**Exercise instructions**: Tally the lines in the records underneath that contain the string "center", and state the figure by itself.

Front-end code change data:
-=-=-
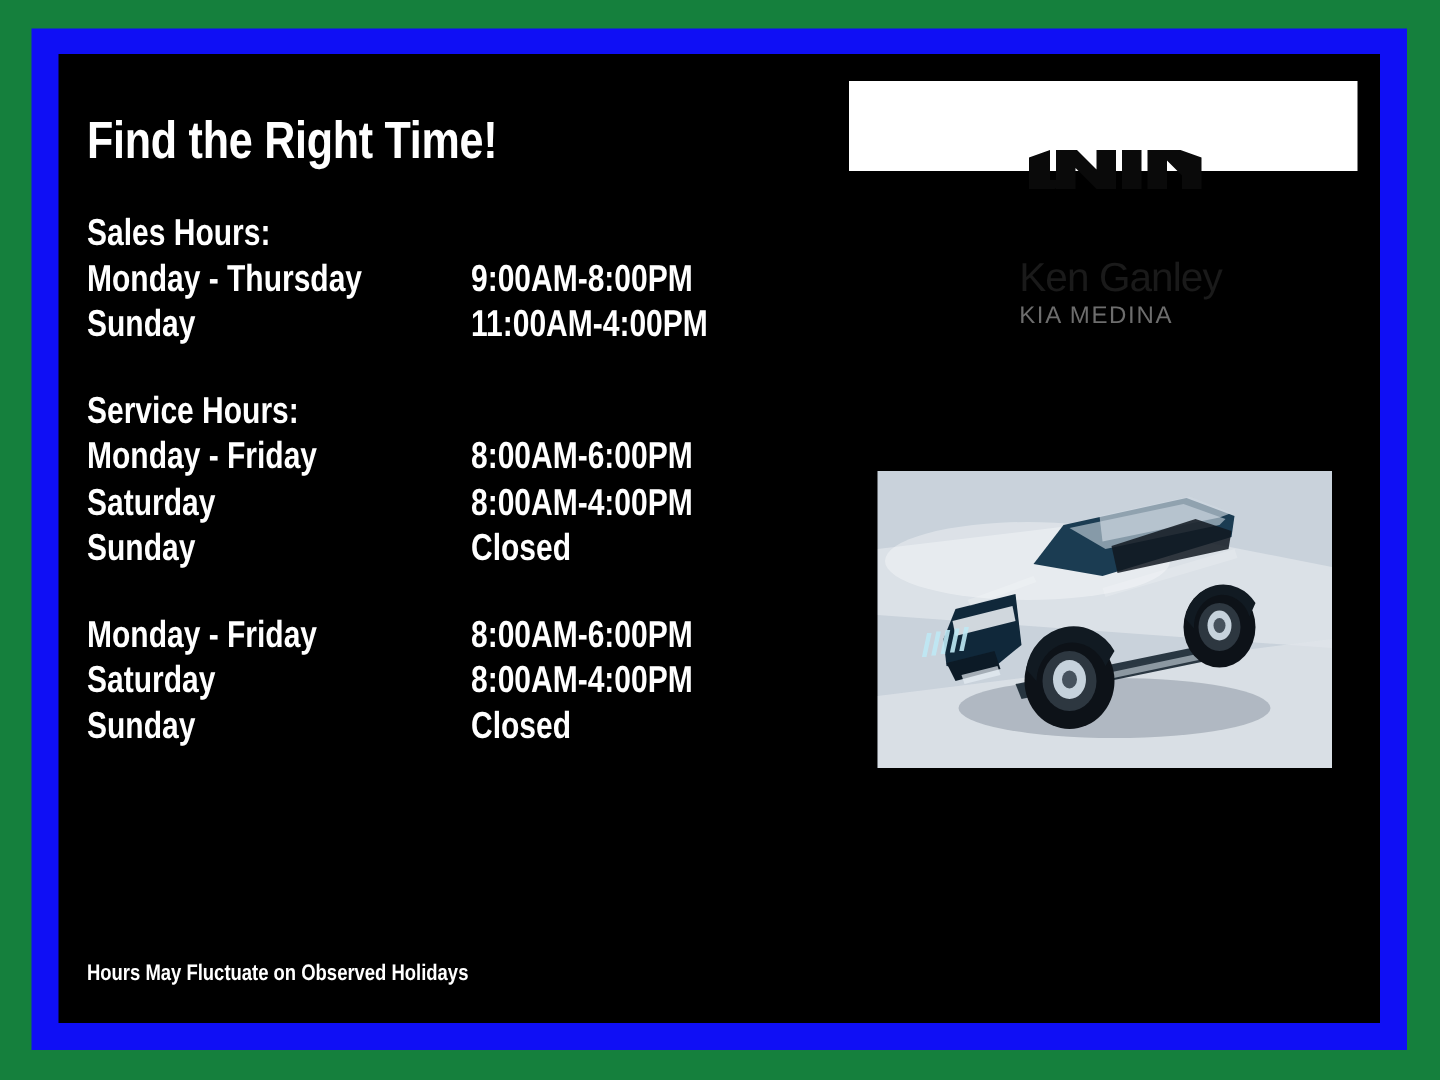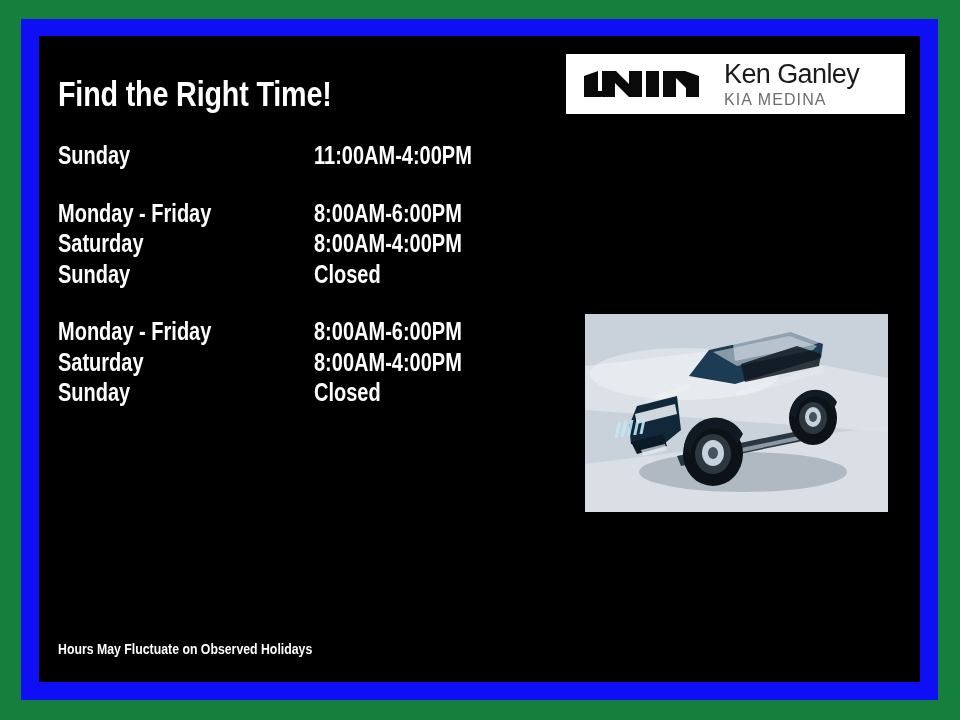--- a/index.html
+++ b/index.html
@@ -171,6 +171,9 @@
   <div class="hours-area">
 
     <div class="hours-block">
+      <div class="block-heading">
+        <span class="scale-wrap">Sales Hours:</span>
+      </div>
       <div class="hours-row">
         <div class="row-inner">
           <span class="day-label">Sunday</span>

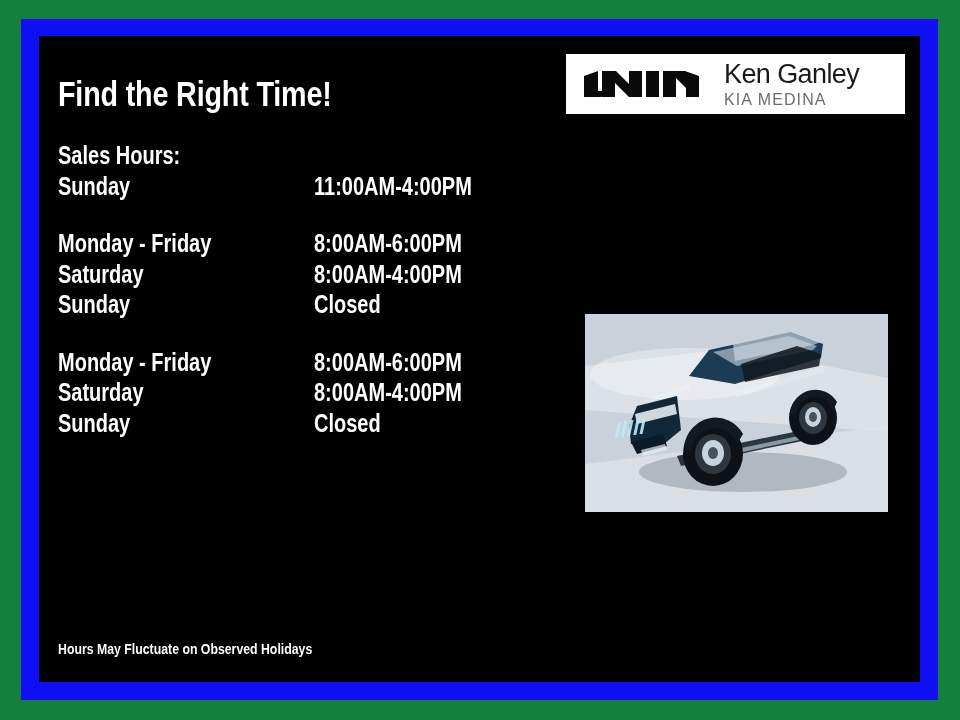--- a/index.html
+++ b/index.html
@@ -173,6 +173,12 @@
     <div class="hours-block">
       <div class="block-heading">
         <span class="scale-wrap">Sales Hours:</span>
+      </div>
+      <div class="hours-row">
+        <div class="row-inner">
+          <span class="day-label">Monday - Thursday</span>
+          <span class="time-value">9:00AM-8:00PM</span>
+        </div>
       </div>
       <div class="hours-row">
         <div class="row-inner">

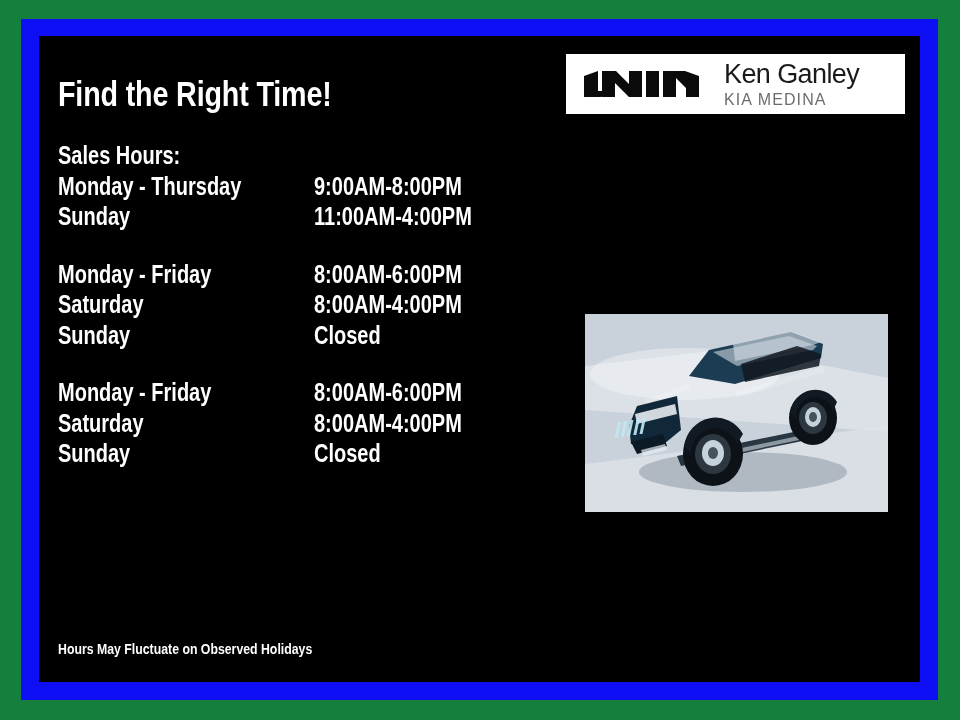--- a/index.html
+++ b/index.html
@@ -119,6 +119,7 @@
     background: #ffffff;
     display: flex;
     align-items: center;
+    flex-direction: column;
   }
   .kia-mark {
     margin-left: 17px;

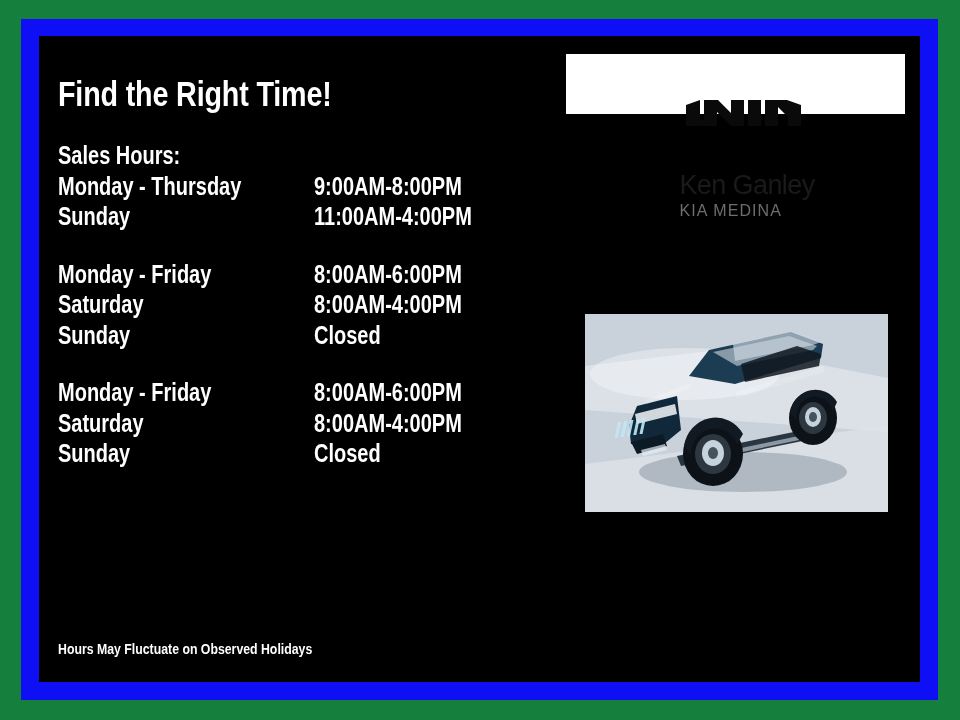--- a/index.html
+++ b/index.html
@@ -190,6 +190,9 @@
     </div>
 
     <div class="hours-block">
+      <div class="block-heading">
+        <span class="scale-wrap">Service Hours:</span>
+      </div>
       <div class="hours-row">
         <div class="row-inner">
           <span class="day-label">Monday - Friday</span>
-=-=-
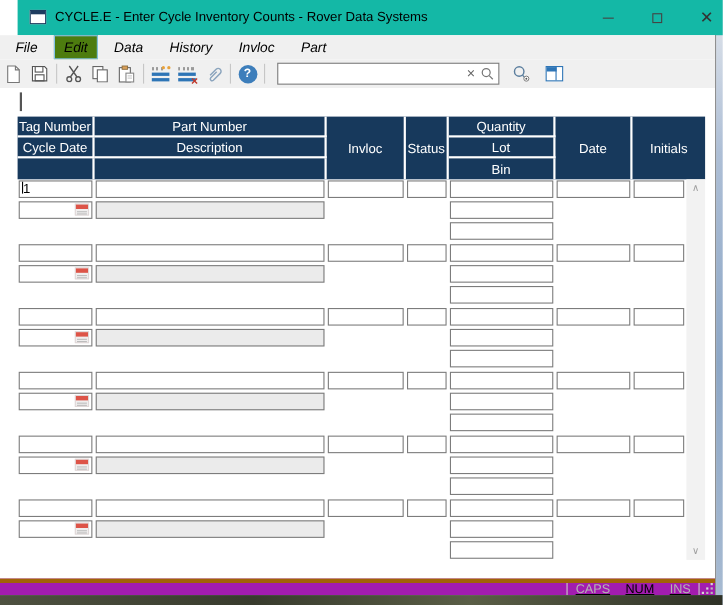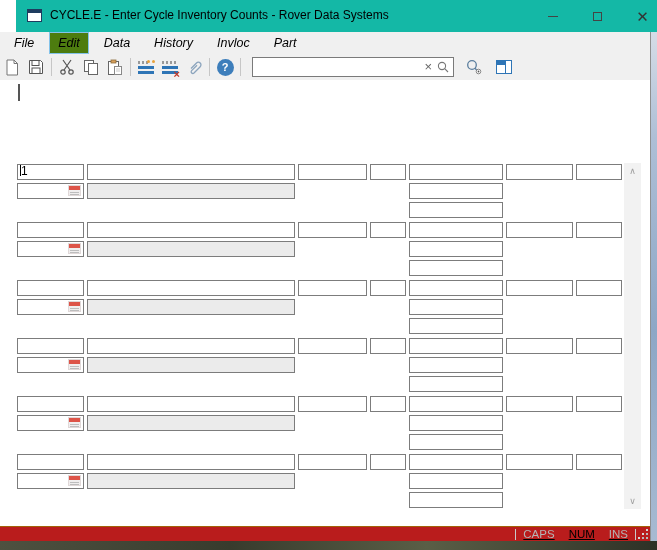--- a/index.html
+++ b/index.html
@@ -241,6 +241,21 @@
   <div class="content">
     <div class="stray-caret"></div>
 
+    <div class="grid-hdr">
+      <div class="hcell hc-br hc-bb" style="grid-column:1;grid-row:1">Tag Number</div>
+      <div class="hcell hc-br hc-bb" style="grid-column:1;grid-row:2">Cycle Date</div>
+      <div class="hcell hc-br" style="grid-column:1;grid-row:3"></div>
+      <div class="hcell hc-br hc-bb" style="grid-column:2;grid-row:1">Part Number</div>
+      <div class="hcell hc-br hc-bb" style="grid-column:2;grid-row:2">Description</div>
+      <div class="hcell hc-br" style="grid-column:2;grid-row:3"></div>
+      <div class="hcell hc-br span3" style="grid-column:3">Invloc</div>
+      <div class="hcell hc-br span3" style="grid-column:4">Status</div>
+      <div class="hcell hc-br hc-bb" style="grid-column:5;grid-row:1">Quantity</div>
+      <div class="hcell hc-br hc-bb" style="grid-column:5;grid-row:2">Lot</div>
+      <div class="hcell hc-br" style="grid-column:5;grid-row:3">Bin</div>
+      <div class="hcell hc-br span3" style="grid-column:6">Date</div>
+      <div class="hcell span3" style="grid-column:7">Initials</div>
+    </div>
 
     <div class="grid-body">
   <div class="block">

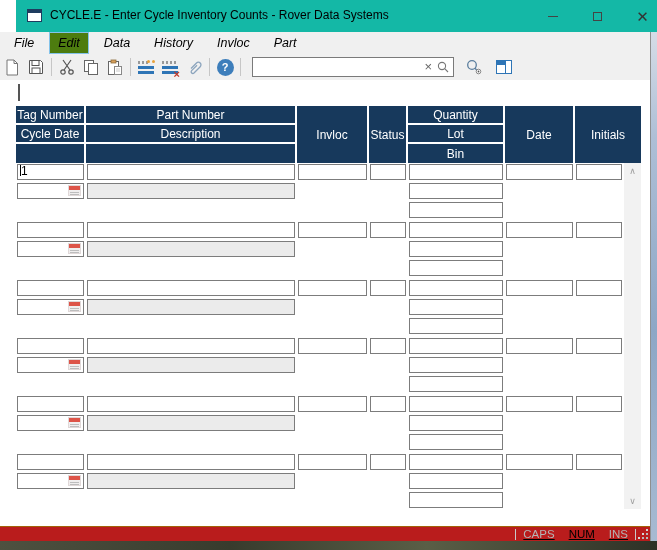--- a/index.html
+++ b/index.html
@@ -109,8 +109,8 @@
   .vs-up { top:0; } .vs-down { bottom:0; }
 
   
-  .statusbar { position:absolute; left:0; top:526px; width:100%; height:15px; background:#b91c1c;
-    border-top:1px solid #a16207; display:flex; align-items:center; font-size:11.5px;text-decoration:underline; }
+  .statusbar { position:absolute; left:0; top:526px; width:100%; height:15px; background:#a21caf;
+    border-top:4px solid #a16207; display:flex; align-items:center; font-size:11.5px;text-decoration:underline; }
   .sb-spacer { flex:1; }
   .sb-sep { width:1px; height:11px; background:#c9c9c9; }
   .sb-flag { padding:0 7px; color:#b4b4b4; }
-=-=-
**Task response**: 3